Bicara Pengaruh NU, KH Maruf Amien: `Dehem` Saja, Gemeter Semua

Reporter : Muhammad Ilman Nafi'an
Selasa, 29 Januari 2019 12:00
Bicara Pengaruh NU, KH Maruf Amien: `Dehem` Saja, Gemeter Semua
Tidak hanya mengusir penjajah.

Dream - Ketua nonaktif Majelis Ulama Indonesia (MUI) KH Ma'ruf Amin mengatakan, Nahdlatul Ulama (NU) merupakan organisasi Islam yang bertugas menjaga agama dan negara. Di awal pendiriannya, NU dibuat untuk mengantisipasi berkembangnya paham dari luar.

" NU didirikan untuk mengantisipasi berkembangnya paham wahabi yang ketika itu berpusat di Saudi Arabia. Ulama kita utus Komite Hijaz supaya bekas (peninggalan) Rasulullah dan sahabat tidak dihancurkan oleh pemerintah Arab," ujar Ma'ruf di Hotel Bidakara, Jakarta, Senin, 28 Januari 2019.

Menurut Ma'ruf, setelah kembali dari Arab Saudi Komite Hijaz berubah namanya menjadi NU. Harapannya, sebagai penangkal gerakan wahabi masuk ke Indonesia.

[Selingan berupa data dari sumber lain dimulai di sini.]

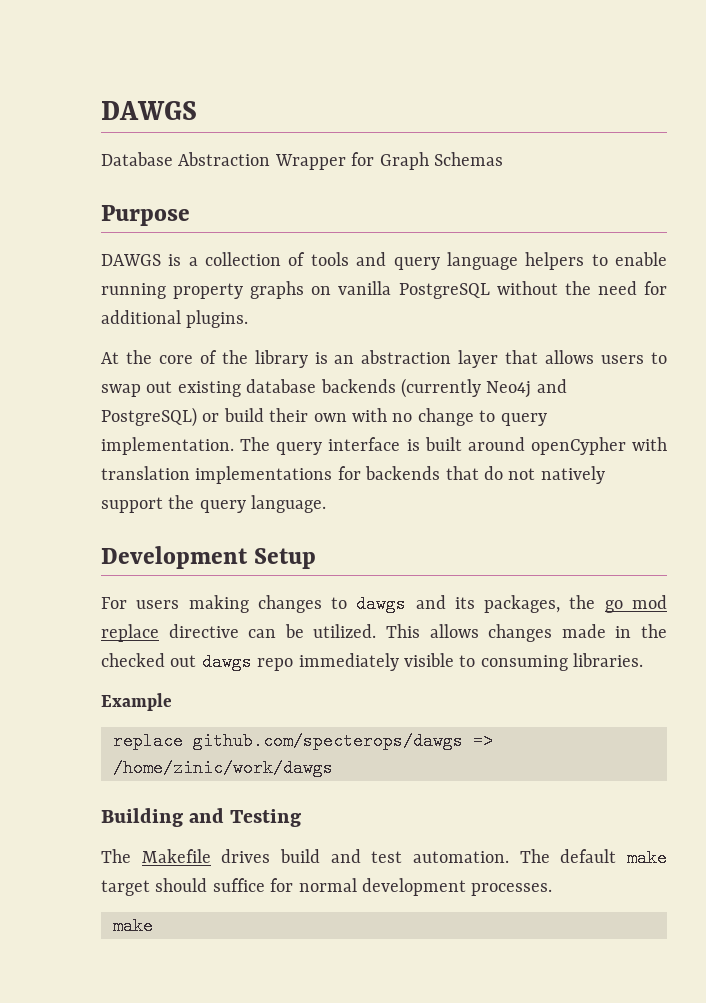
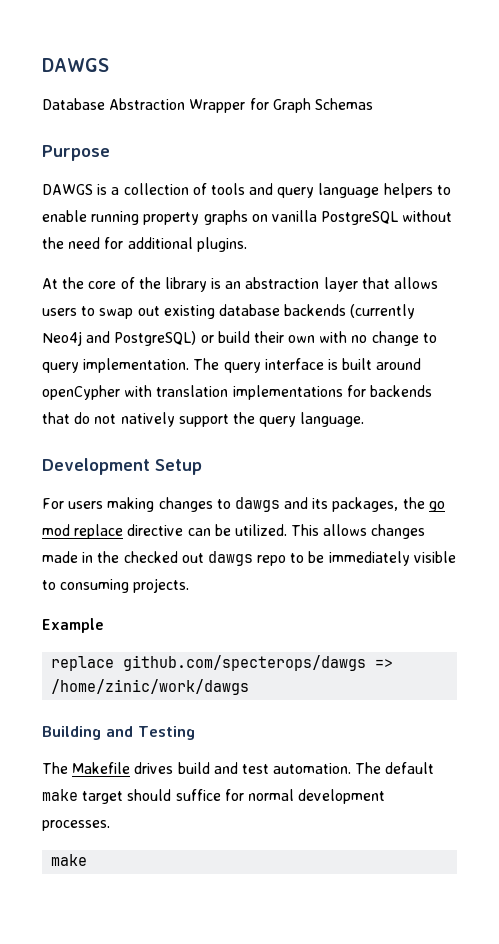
- This allows changes made in the checked out dawgs repo immediately visible to consuming libraries.
+ This allows changes made in the checked out dawgs repo to be immediately visible to consuming projects.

Selain itu, Ma'ruf juga menyampaikan bahwa NU merupakan organisasi keagamaan yang memiliki pengaruh besar di Tanah Air.

" Kalau soal pengaruh saya kira satu-satunya organisasi yang paling ditakuti adalah NU. Yang lain hanya puluhan ribu, ratusan ribu, kalau NU kan jutaan, jangankan teriak, dehem saja orang gemetar semua," ucap dia.

Calon wakil presiden nomor urut 01 ini juga mengatakan, NU tidak hanya berjuang mengusir para penjajah. Tapi, juga mengamankan saat para penjajah itu datang kembali.

" Sekarang ini bukan tidak ada ancaman, ada separatisme yang ingin pisahkan diri, ada juga radikalisme. Padahal negara sudah sepakat bagi kita NKRI harga mati," ucap dia.(Sah)

1 dari 2 halaman

Reaksi Ketum PBNU Ketika Diminta Tarik Pernyataannya

Dream - Ketua Umum Pengurus Besar Nahdlatul Ulama (PBNU), Said Aqil Siradj, menegaskan tidak akan menarik pernyataannya yang menyebut bahwa imam, khotib, hingga Menteri Agama, selain NU salah semua.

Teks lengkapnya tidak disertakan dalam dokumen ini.